I also think that part of the reaction to his appearance is that by buying into Real American Beer, WWE is explicitly choosing a side in the culture war. It’s always been on this side of the fence, but if you’re just trying to escape the state of the world with your good friends Cody Rhodes and CM Punk for a few hours on Monday, you can chalk up a lot of things about WWE that should make its audience feel a little bad about watching it to the previous regime. Partnering with Real American Beer unsettles that notion, its scion appearing at the RNC and Trump’s Madison Square Garden rally and on conservative news networks around his busy schedule of barnstorming bars and grocery stores to build the brand. At one event, he was filmed repeating Trump’s insinuation that Kamala Harris, his opponent in the 2024 presidential election, was lying about being Indian, adding a condescending “How” as his punchline because, as it turns out, people who do racist things aren’t always smart enough to work what the racist dogwhistles they’re parroting actually mean. Who could resist the opportunity to align themselves with a months-old beer brand whose only nationally-available products include the recently dropped “America’s Back” hat?

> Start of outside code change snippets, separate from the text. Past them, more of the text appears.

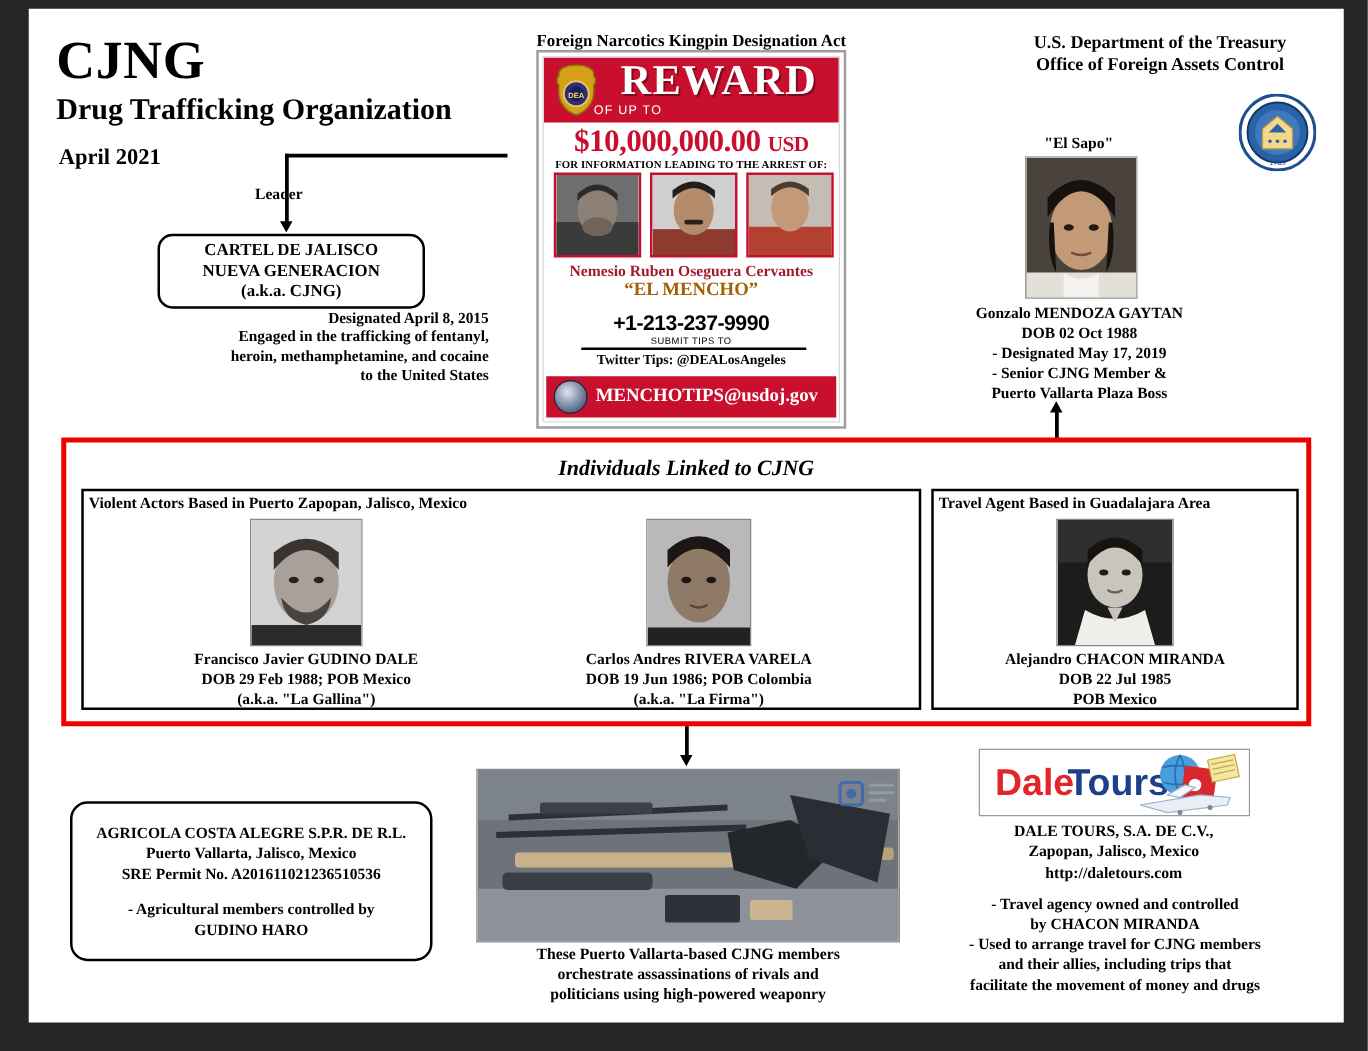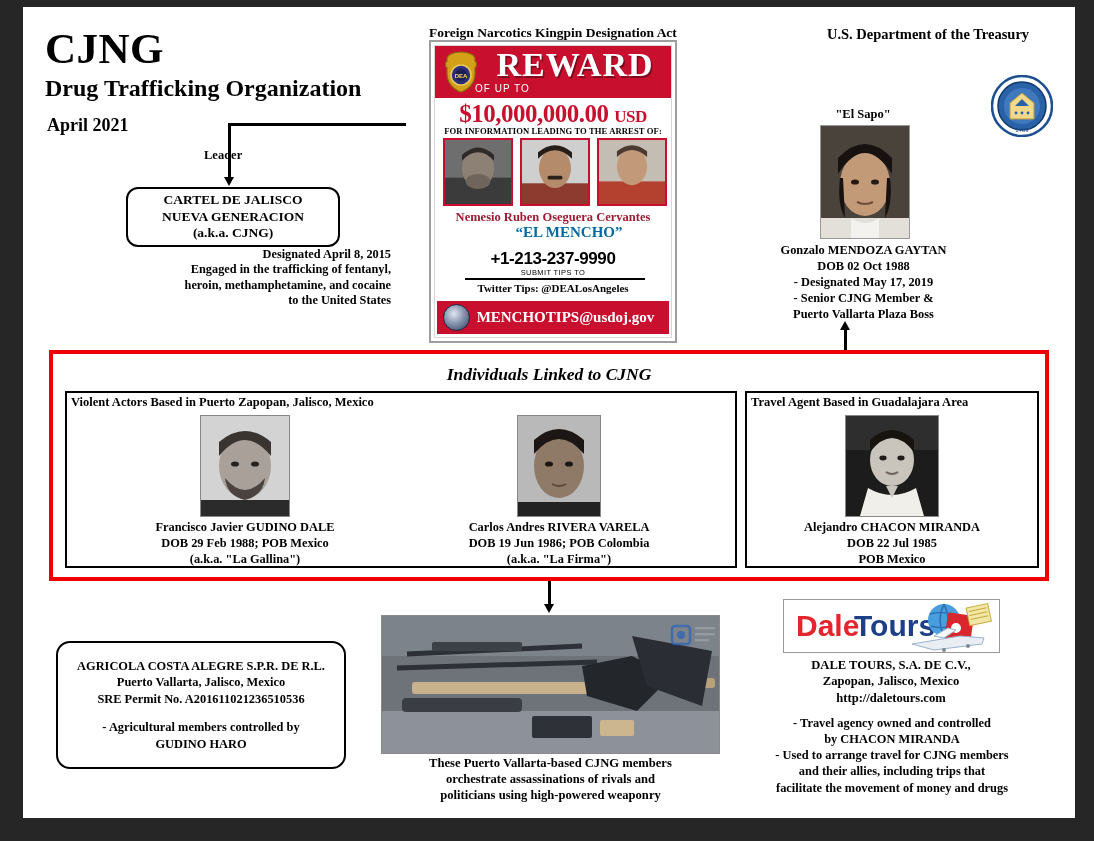--- a/index.html
+++ b/index.html
@@ -168,6 +168,7 @@
 
   <div class="treas1">
     <div>U.S. Department of the Treasury</div>
+    <div>Office of Foreign Assets Control</div>
   </div>
 
   <svg class="treas-seal" viewBox="0 0 62 62">

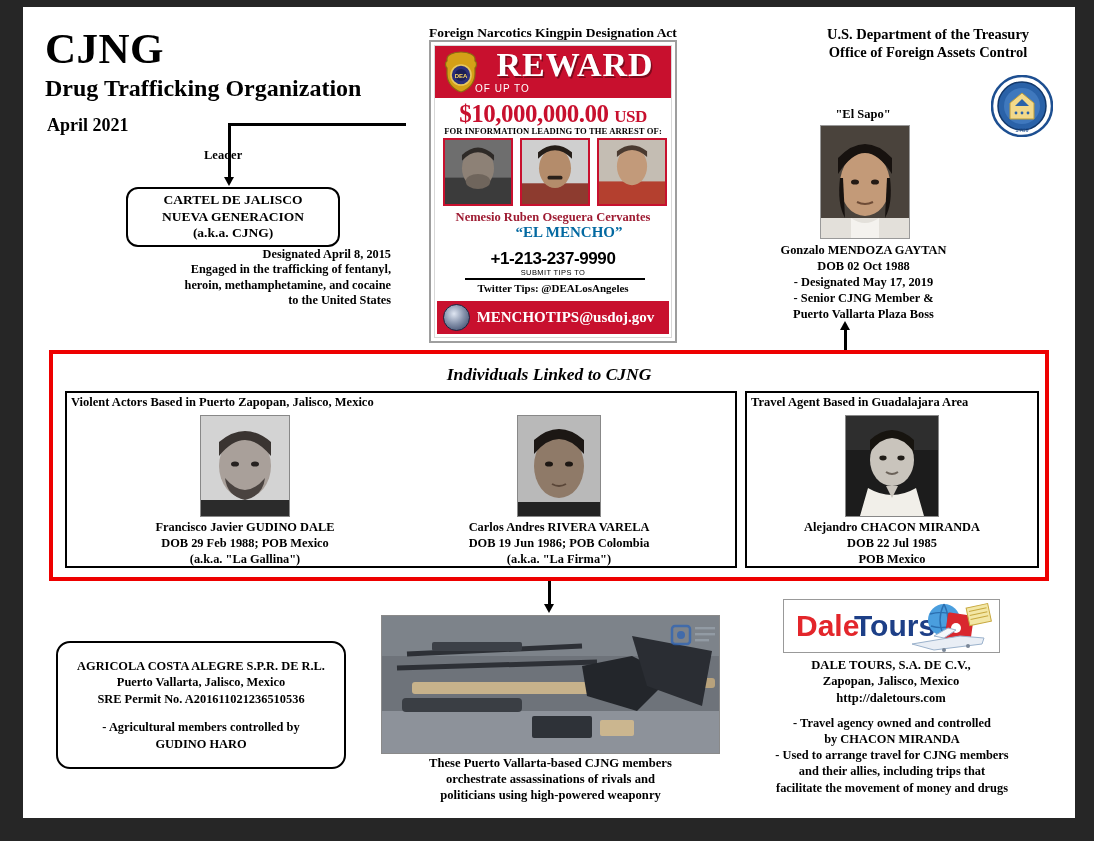--- a/index.html
+++ b/index.html
@@ -36,7 +36,7 @@
   .mug-row{position:absolute;left:8px;top:92px;width:224px;display:flex;justify-content:space-between;}
   .mug{width:70px;height:68px;border:2px solid #c8102e;box-sizing:border-box;overflow:hidden;}
   .nm1{position:absolute;left:0;top:164px;width:100%;text-align:center;color:#9e1b32;font-size:12.5px;font-weight:bold;font-family:"Liberation Serif",serif;}
-  .nm2{position:absolute;left:16px;top:178px;width:100%;text-align:center;color:#0369a1;font-size:15px;font-weight:bold;font-family:"Liberation Serif",serif;}
+  .nm2{position:absolute;left:0;top:178px;width:100%;text-align:center;color:#a16207;font-size:15px;font-weight:bold;font-family:"Liberation Serif",serif;}
   .phone{position:absolute;left:0;top:203px;width:100%;text-align:center;font-size:17px;font-weight:bold;font-family:"Liberation Sans",sans-serif;letter-spacing:-0.4px;}
   .submit{position:absolute;left:0;top:222px;width:100%;text-align:center;font-size:7.5px;letter-spacing:0.4px;font-family:"Liberation Sans",sans-serif;}
   .sep{position:absolute;left:30px;top:232px;width:180px;height:1.5px;background:#000;}

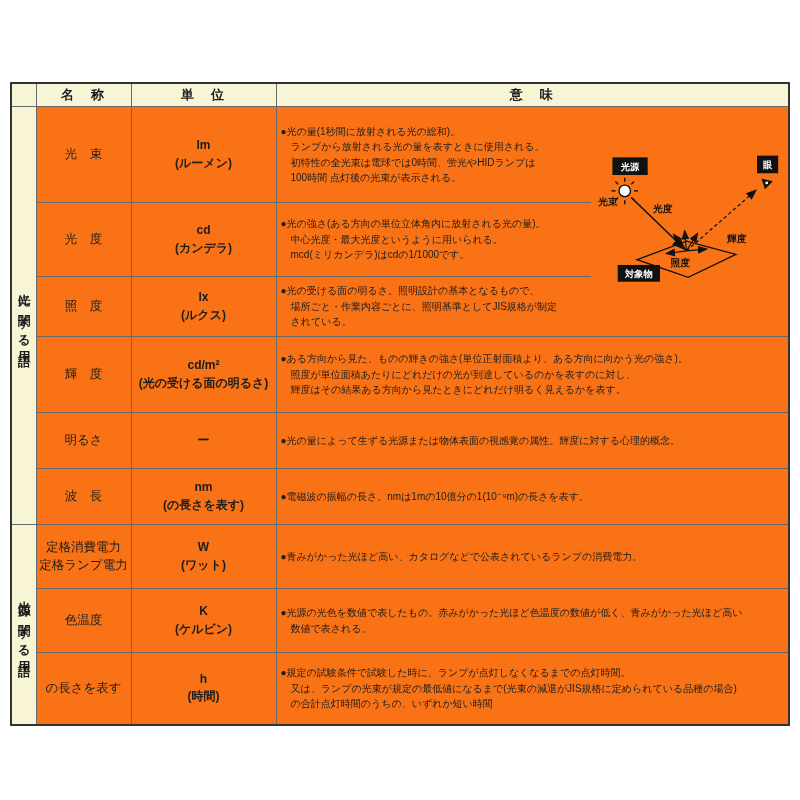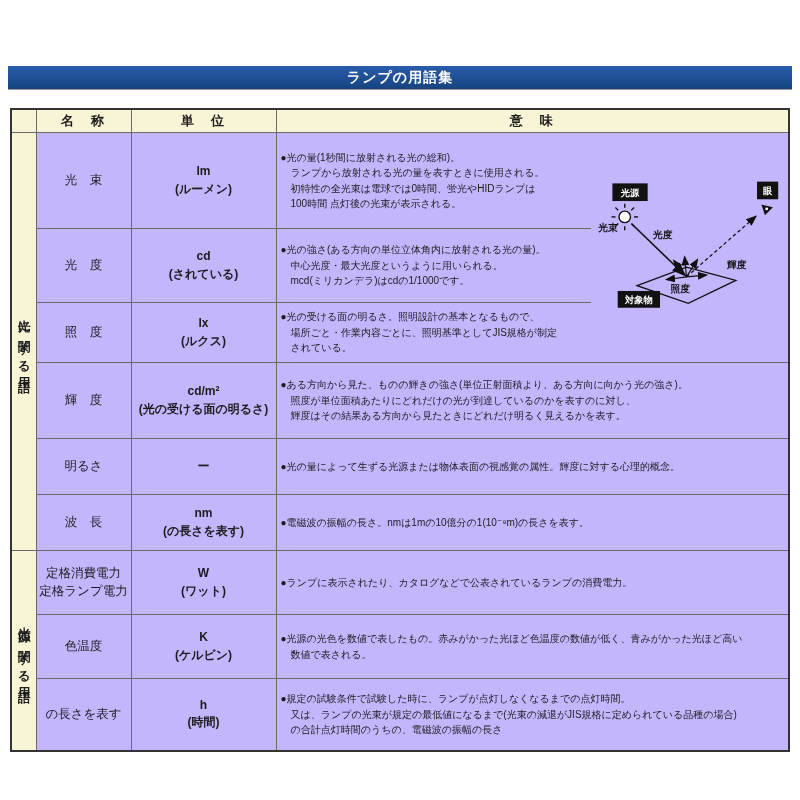--- a/index.html
+++ b/index.html
@@ -78,7 +78,6 @@
 
 <div class="page">
 
-  <div class="titlebar">ランプの用語集</div>
 
   <table class="glossary">
     <colgroup>

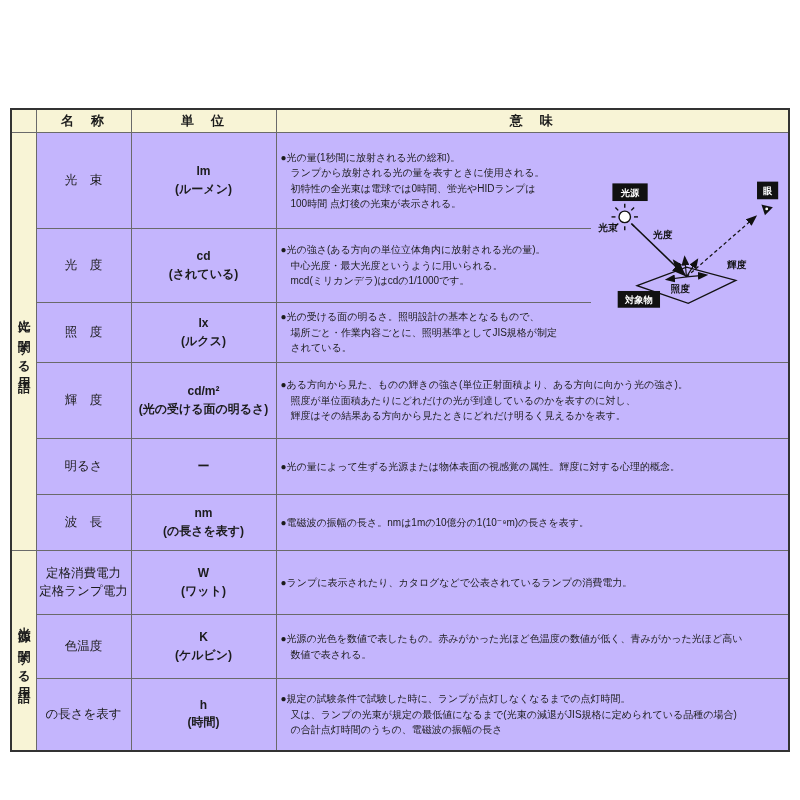--- a/index.html
+++ b/index.html
@@ -23,11 +23,11 @@
 
   
   table.glossary{
-    position:absolute; left:10px; top:108px;
+    position:absolute; left:10px; top:82px;
     width:780px; height:641px;
     border-collapse:collapse; table-layout:fixed;
     border:2px solid #333333;
-    background:#c4b5fd;
+    background:#f97316;
   }
   .glossary th, .glossary td{
     border:1px solid #6a6a6a;

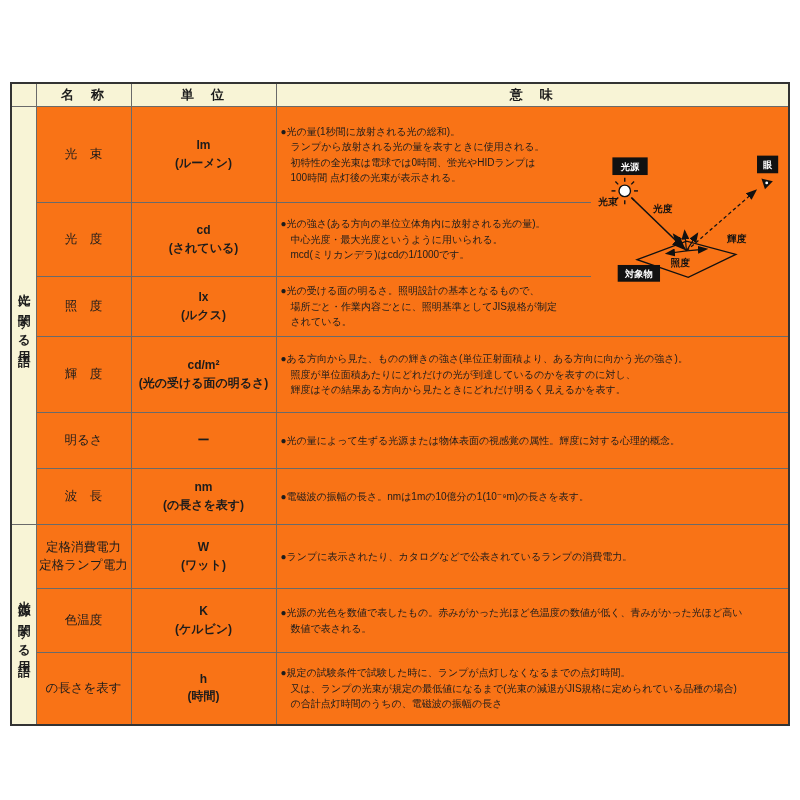--- a/index.html
+++ b/index.html
@@ -162,7 +162,7 @@
       <tr style="height:74px;">
         <td class="name">光　度</td>
         <td class="unit">cd
-(されている)</td>
+(カンデラ)</td>
         <td class="meaning no-right">●光の強さ(ある方向の単位立体角内に放射される光の量)。
 中心光度・最大光度というように用いられる。
 mcd(ミリカンデラ)はcdの1/1000です。</td>

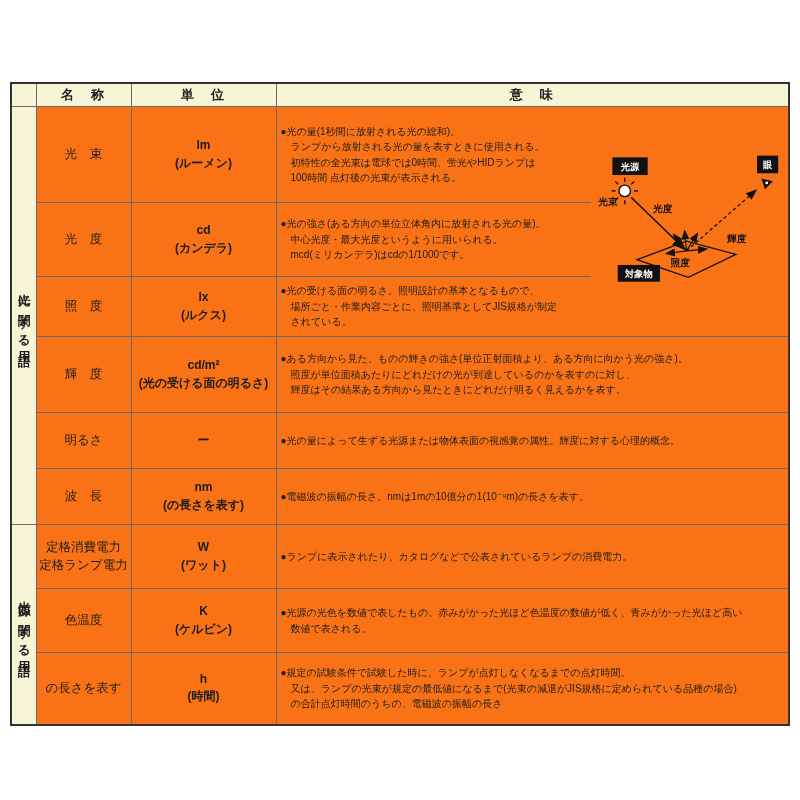--- a/index.html
+++ b/index.html
@@ -200,7 +200,7 @@
 定格ランプ電力</td>
         <td class="unit">W
 (ワット)</td>
-        <td class="meaning" colspan="2">●ランプに表示されたり、カタログなどで公表されているランプの消費電力。</td>
+        <td class="meaning" colspan="2">●青みがかった光ほど高い、カタログなどで公表されているランプの消費電力。</td>
       </tr>
       <tr style="height:64px;">
         <td class="name">色温度</td>

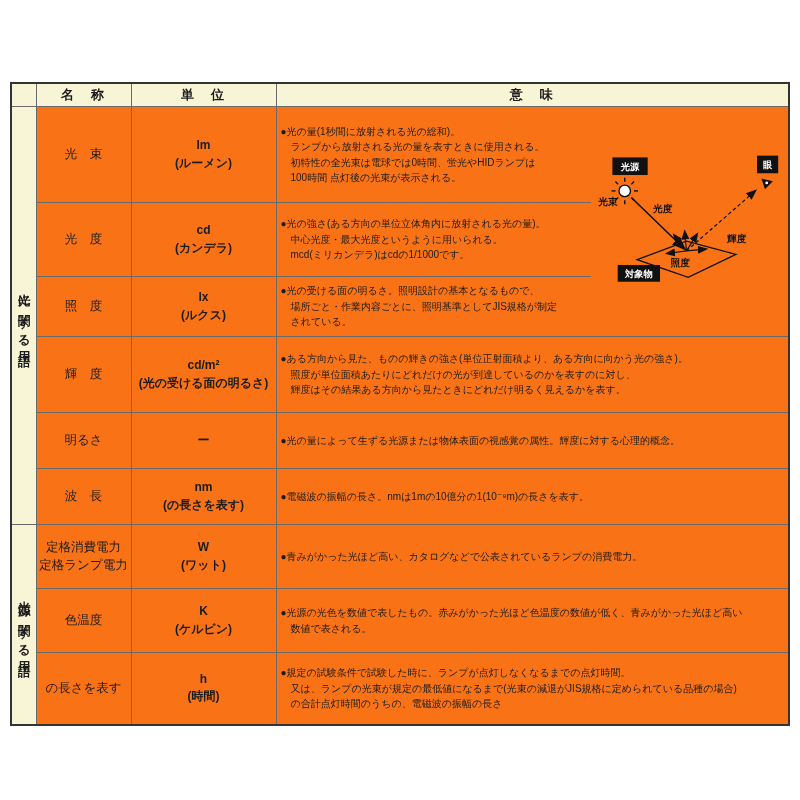--- a/index.html
+++ b/index.html
@@ -215,7 +215,7 @@
 (時間)</td>
         <td class="meaning" colspan="2">●規定の試験条件で試験した時に、ランプが点灯しなくなるまでの点灯時間。
 又は、ランプの光束が規定の最低値になるまで(光束の減退がJIS規格に定められている品種の場合)
-の合計点灯時間のうちの、電磁波の振幅の長さ</td>
+の合計点灯時間のうちの、いずれか短い時間</td>
       </tr>
     </tbody>
   </table>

A red hat that reads "REAL AMERICAN BEER" in white font, recalling Donald Trump's MAGA hat.

We won’t know whether or not Hulk Hogan has a racist bone in his body until all that remains of him is his skeleton and the bandana they bury him in, but no amount of pithy “bringing America together” copy is going to wash away his affiliation with Donald Trump, and unless you’re in an arena and social media sphere that’s just Donald Trump fans, every time Hulk Hogan appears on Raw to promote a beer that, again, most of WWE’s audience can’t buy, someone is going to remember something that he did or the weird pang of shame they felt for a week after the RNC and pop off about it.

Ultimately, I think that’s a good thing. It’s been too easy for too long to act as if this “era” of WWE meant that the company had undergone a radical change, that things were “better” there, culture wise, despite their sister company’s events taking on the air of a Trump rally after the election. Maybe things have changed, but at heart the WWE is still the WWE, they’ll find a way to kick themselves in the nuts even in the middle of a party they’re throwing to celebrate the billions of dollars they just made. They’ll even take some of that money and invest it in a guy whose previous food and beverage endeavors include Pastamania, Hogan’s Beach, Hogan Energy, the Hulkster Cheeseburger and Chicken Sandwich, blenders, and Foreman Grill knock offs, some of which managed to remain on the market for more than a year. I hope Jimmy Hart had a great time in catering.